[Items from a dataset]

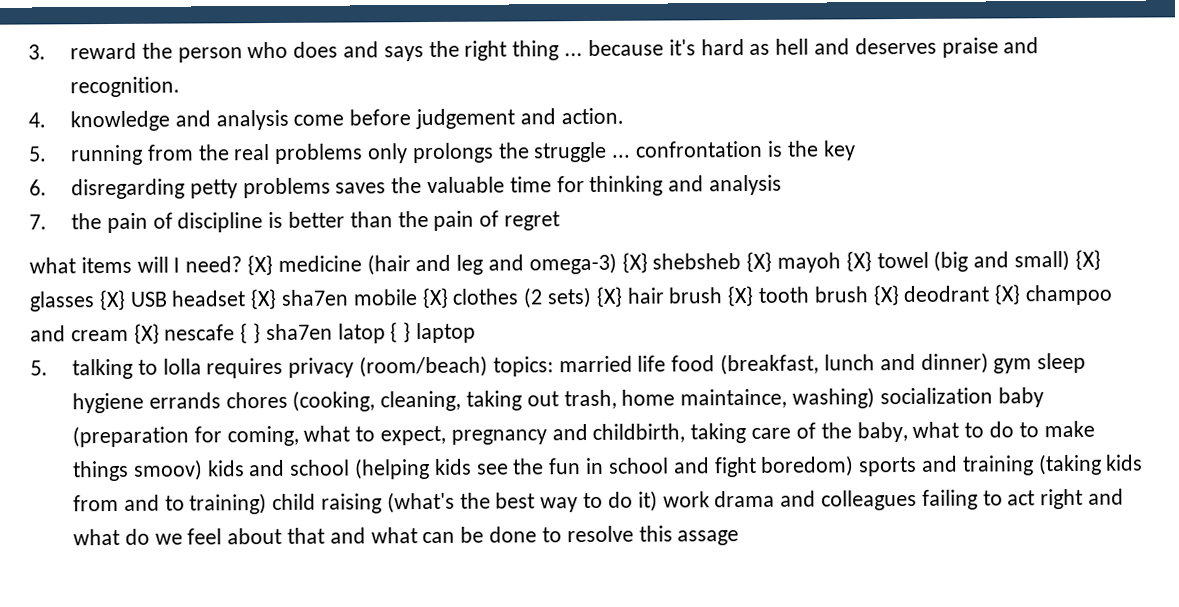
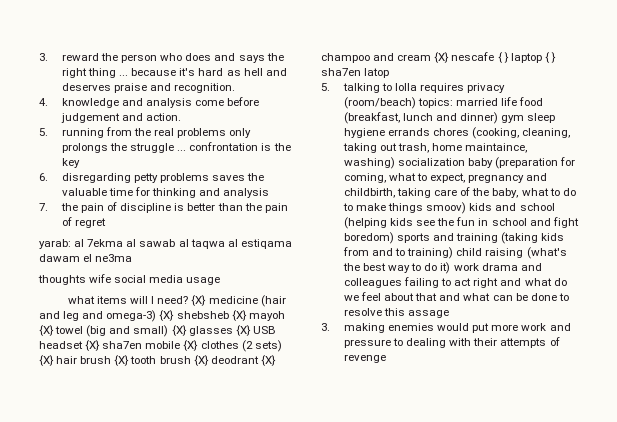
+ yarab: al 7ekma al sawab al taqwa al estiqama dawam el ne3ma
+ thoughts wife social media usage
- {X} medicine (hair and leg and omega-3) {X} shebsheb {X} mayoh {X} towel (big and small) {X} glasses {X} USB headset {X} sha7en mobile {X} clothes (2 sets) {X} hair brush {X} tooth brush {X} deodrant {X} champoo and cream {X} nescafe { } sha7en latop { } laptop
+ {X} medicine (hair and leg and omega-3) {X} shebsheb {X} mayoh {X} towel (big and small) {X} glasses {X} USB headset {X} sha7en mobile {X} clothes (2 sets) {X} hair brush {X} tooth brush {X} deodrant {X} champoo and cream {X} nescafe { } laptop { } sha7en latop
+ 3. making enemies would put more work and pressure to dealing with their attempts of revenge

* * *

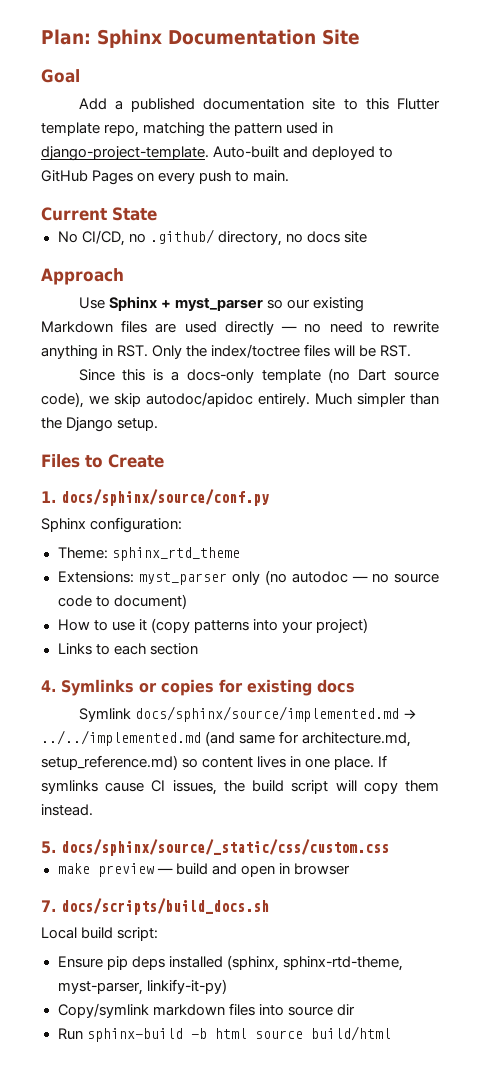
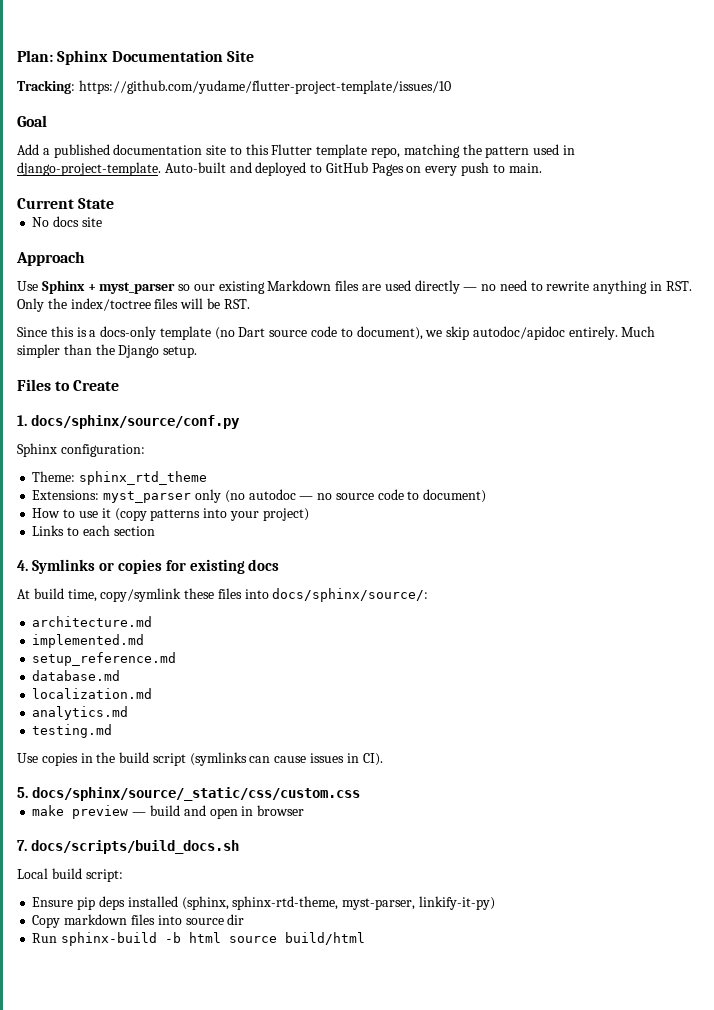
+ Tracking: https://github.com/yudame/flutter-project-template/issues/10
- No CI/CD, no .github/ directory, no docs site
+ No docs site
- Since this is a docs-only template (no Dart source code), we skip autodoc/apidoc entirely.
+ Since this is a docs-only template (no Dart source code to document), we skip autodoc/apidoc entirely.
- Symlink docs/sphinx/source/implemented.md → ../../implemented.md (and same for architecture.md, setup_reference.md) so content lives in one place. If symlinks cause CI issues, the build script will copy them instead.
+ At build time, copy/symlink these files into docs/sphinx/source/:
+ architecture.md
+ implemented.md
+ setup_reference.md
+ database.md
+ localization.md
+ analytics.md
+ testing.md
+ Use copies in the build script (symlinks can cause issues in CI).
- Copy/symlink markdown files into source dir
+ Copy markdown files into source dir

> _Problem description_: Every line holding the word "github" should be copied out of the records above.

> _Exercise response_:
+ Tracking: https://github.com/yudame/flutter-project-template/issues/10
- No CI/CD, no .github/ directory, no docs site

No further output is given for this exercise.